*** Task data ***

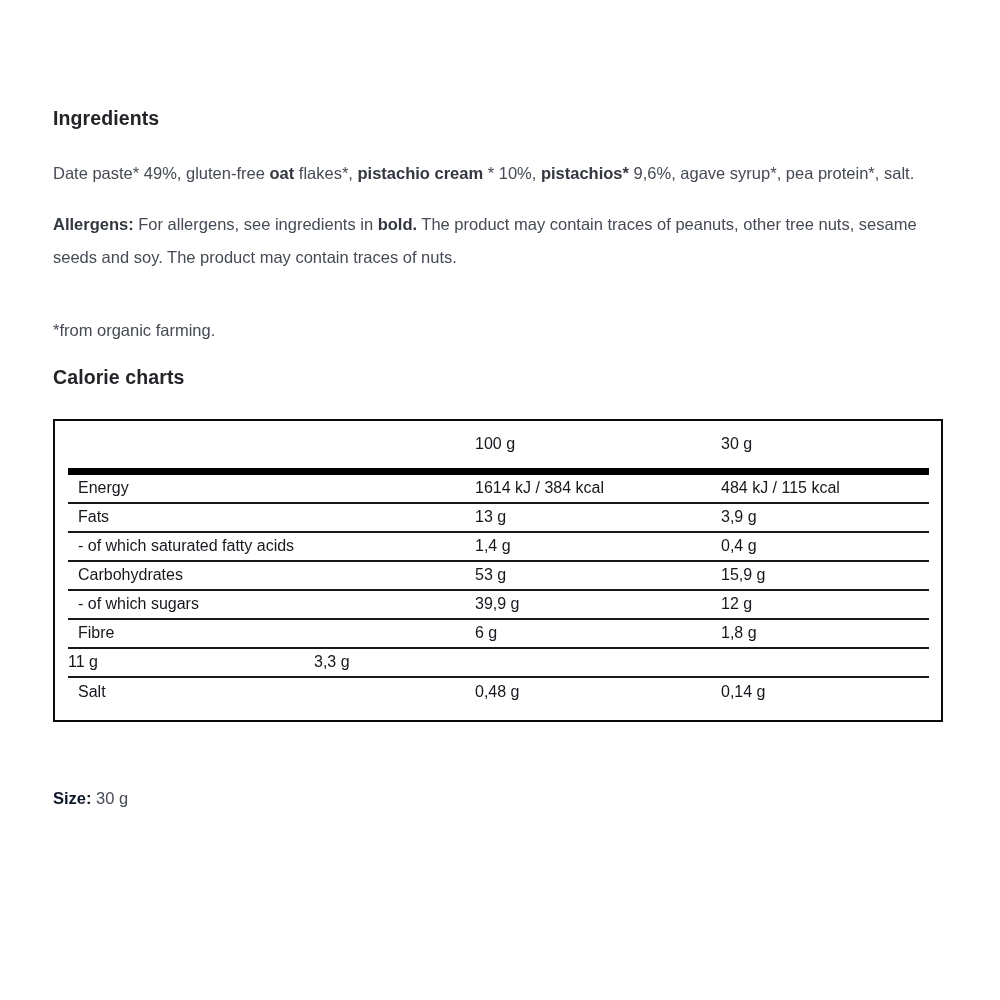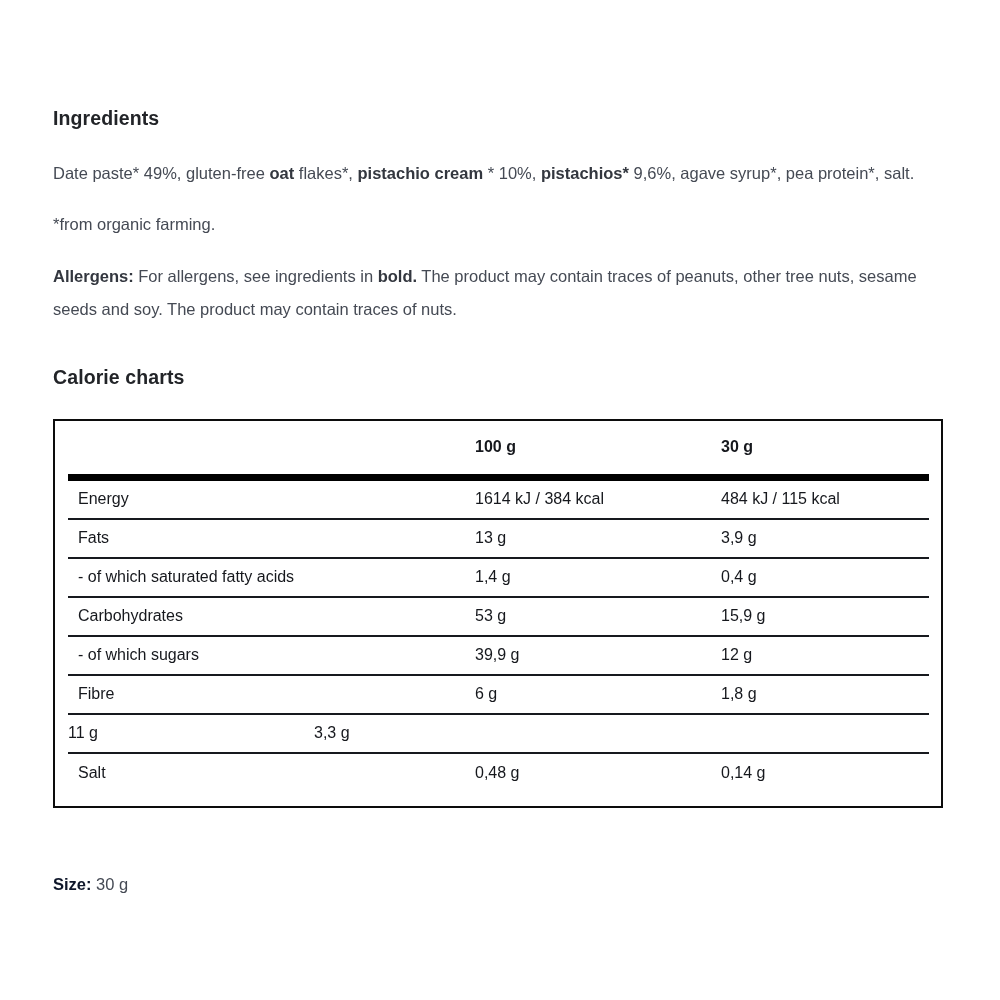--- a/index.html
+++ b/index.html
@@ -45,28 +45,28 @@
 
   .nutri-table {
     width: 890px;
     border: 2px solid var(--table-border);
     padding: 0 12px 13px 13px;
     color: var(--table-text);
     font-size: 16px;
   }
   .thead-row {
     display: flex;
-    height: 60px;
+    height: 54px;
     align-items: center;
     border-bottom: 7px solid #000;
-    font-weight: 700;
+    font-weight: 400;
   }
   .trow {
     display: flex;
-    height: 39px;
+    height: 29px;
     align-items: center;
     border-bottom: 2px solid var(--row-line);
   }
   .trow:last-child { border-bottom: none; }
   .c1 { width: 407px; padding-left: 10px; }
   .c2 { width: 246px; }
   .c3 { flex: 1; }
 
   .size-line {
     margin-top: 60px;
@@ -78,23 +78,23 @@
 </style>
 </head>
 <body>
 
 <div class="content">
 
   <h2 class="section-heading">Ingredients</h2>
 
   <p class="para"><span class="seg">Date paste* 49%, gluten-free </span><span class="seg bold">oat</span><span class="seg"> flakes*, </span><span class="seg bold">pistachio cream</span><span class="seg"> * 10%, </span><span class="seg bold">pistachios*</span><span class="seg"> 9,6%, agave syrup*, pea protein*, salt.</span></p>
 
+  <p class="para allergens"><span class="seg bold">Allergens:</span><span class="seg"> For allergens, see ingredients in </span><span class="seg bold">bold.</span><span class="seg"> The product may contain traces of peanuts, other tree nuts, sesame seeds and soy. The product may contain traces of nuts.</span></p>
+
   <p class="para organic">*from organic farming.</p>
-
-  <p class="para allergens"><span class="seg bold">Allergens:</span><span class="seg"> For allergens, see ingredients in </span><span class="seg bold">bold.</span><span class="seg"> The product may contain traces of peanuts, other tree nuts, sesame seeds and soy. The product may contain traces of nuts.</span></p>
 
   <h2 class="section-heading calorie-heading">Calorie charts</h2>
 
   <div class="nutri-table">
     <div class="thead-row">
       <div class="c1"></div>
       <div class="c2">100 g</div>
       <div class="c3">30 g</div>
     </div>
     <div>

***
*** Task data ***

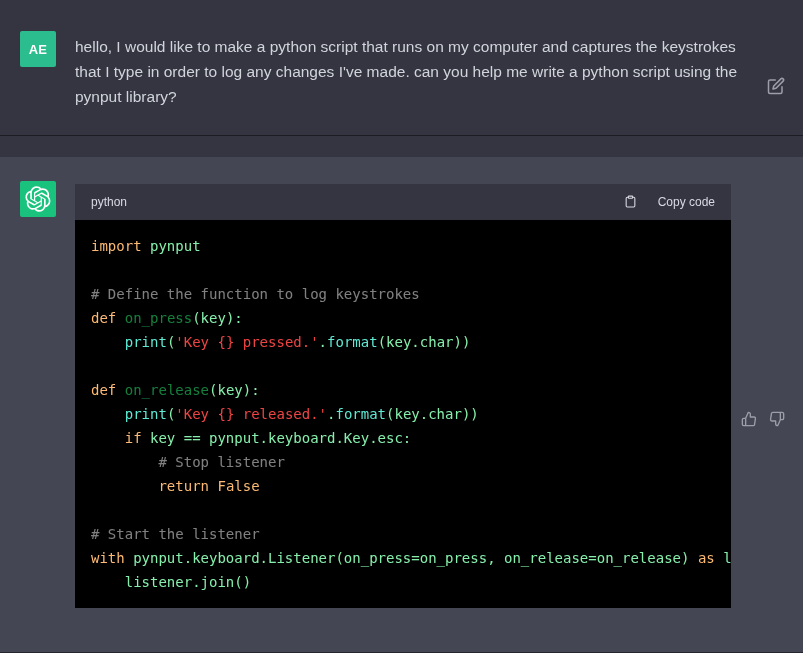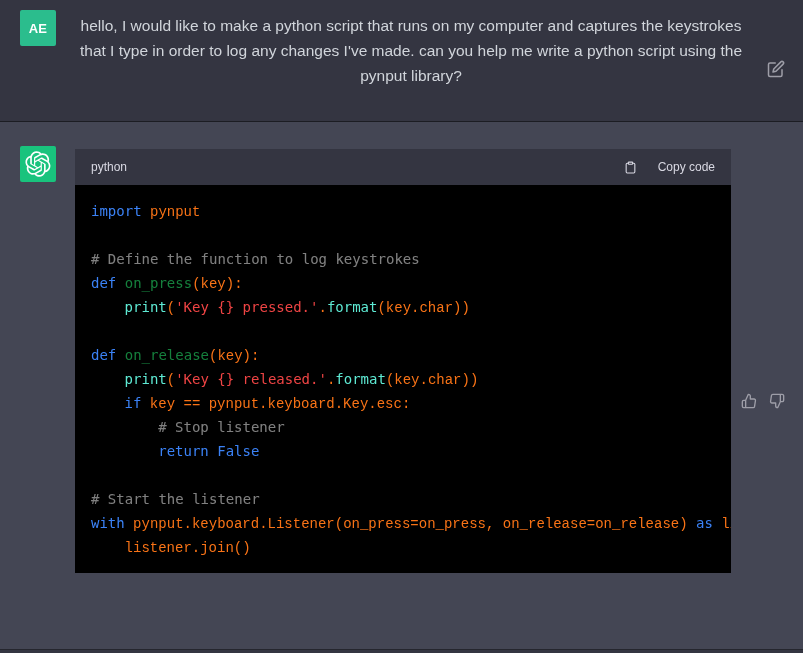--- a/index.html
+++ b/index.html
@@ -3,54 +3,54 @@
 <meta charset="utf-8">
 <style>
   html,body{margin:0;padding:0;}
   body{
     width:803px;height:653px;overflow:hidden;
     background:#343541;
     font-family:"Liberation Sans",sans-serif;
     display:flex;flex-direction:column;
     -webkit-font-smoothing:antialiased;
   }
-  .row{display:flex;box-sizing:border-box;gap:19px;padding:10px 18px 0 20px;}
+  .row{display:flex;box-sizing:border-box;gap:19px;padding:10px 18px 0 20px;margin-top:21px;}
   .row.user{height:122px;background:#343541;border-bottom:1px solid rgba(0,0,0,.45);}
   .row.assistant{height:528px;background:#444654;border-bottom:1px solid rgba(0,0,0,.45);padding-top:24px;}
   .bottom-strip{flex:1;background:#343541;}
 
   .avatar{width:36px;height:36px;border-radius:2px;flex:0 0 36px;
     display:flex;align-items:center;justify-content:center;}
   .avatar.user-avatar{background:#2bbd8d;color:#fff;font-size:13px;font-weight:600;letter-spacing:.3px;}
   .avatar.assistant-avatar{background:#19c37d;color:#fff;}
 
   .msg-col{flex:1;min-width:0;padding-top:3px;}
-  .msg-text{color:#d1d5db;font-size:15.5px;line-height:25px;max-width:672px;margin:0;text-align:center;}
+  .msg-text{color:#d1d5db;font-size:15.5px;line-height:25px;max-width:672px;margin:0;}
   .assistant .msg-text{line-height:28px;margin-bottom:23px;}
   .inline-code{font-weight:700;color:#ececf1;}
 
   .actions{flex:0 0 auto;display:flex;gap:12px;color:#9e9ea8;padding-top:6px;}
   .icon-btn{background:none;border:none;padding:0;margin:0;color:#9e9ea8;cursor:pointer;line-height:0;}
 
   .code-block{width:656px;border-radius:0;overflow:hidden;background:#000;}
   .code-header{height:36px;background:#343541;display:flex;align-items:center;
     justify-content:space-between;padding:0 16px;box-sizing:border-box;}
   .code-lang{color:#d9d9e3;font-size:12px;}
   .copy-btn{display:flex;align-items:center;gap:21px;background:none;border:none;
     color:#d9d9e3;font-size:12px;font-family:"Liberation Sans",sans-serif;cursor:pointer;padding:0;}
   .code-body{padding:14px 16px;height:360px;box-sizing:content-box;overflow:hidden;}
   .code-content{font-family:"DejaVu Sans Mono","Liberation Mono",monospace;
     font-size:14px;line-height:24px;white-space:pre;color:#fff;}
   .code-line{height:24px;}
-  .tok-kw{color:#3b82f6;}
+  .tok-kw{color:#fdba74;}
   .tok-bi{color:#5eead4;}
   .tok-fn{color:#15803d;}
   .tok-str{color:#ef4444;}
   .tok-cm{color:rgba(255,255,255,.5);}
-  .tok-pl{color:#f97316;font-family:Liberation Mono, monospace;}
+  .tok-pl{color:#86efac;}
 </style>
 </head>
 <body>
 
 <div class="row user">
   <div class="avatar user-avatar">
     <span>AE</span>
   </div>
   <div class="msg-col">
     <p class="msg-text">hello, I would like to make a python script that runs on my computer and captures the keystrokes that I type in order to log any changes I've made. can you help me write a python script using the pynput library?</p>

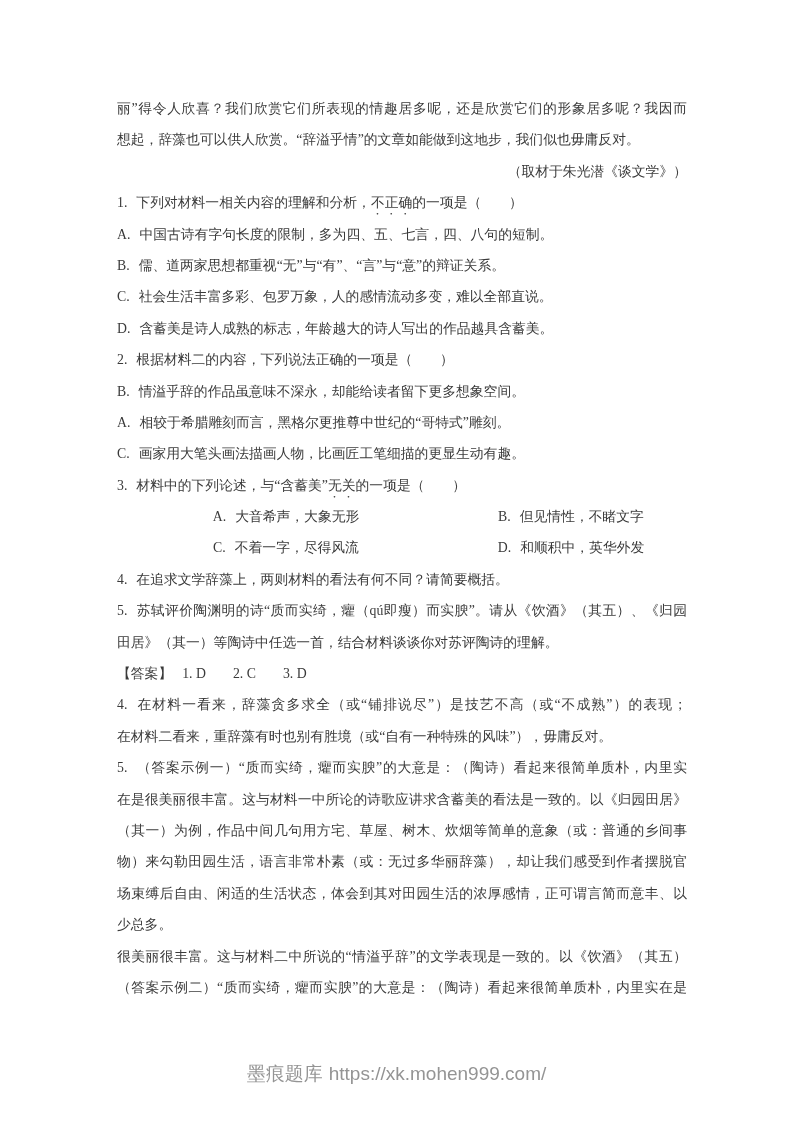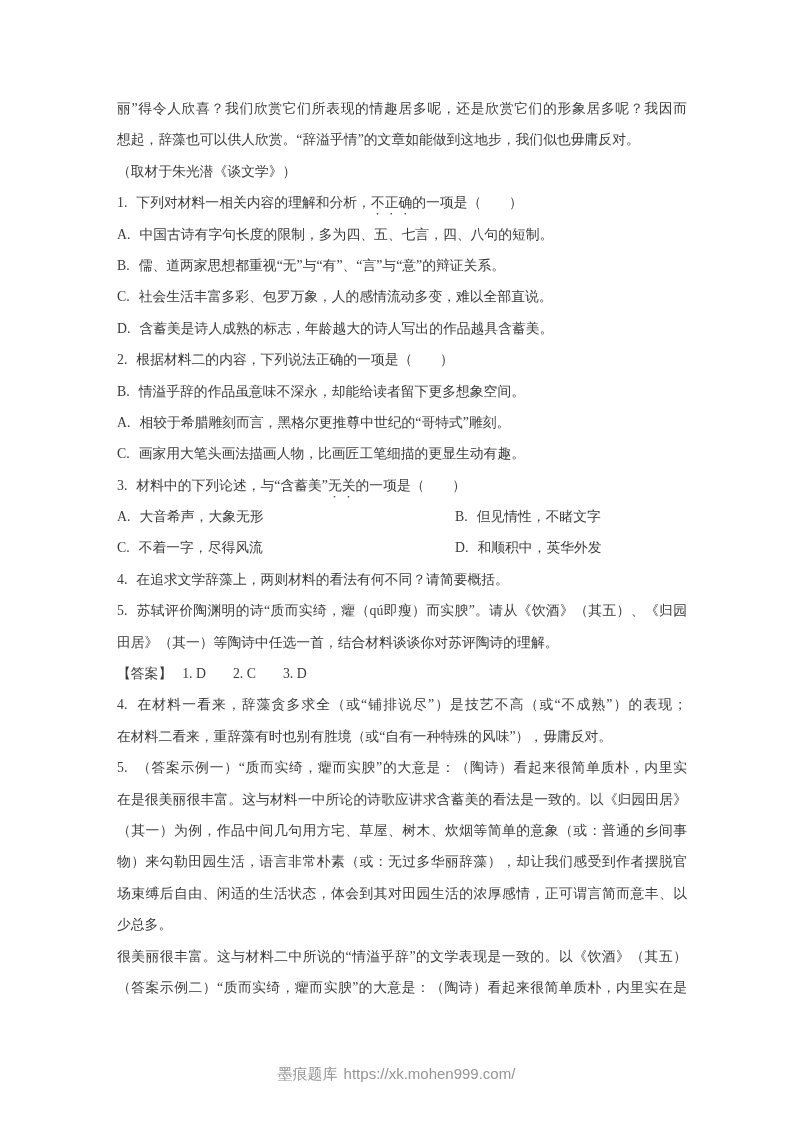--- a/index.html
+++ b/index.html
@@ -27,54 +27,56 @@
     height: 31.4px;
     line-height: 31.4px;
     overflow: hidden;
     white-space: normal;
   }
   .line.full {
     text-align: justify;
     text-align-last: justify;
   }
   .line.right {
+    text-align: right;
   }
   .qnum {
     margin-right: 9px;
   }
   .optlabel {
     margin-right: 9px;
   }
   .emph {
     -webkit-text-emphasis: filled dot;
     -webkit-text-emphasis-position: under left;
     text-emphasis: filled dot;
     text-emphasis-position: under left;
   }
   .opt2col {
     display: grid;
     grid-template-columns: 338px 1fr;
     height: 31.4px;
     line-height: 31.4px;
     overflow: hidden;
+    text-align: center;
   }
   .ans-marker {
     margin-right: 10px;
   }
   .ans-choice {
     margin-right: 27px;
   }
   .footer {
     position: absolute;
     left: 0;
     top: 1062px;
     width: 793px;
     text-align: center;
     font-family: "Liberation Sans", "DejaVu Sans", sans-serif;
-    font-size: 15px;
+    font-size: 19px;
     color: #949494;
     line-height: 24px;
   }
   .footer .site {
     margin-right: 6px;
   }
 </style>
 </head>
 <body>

***
*** Task data ***

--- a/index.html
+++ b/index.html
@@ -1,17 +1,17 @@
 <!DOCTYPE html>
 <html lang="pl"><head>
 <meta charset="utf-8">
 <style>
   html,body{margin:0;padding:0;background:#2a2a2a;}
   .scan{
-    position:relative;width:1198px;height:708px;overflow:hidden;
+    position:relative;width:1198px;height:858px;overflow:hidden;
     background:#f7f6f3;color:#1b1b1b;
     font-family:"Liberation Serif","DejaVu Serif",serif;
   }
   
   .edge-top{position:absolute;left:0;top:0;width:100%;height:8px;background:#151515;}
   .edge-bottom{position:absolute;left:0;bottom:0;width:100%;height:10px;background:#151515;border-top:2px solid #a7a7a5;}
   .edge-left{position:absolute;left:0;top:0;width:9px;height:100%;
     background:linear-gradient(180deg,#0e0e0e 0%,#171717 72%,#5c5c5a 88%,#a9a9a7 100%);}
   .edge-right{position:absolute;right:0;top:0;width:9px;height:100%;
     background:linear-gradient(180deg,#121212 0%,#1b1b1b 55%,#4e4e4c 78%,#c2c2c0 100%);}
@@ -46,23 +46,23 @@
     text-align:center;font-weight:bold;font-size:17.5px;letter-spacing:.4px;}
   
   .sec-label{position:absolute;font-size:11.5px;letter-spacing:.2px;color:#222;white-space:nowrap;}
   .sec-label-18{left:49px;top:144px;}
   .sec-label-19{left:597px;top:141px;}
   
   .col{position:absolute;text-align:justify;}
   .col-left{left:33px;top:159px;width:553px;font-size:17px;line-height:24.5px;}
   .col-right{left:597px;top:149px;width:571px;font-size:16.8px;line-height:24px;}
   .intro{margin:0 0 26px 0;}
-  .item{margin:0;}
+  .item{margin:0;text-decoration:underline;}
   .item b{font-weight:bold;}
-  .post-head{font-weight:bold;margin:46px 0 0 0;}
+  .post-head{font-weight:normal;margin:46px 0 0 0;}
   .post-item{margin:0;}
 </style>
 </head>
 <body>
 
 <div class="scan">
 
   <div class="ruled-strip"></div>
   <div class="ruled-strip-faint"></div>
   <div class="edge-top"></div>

***

#### [Requirement]
Could you filter the entries above for lines holding the string "Liberation" and copy them?

#### [Written solution]
     font-family:"Liberation Sans",sans-serif;
     color:#d9d9e3;font-size:12px;font-family:"Liberation Sans",sans-serif;cursor:pointer;padding:0;}
   .code-content{font-family:"DejaVu Sans Mono","Liberation Mono",monospace;
-  .tok-pl{color:#f97316;font-family:Liberation Mono, monospace;}
     font-family: "Liberation Sans", "DejaVu Sans", sans-serif;
     font-family:"Liberation Serif","DejaVu Serif",serif;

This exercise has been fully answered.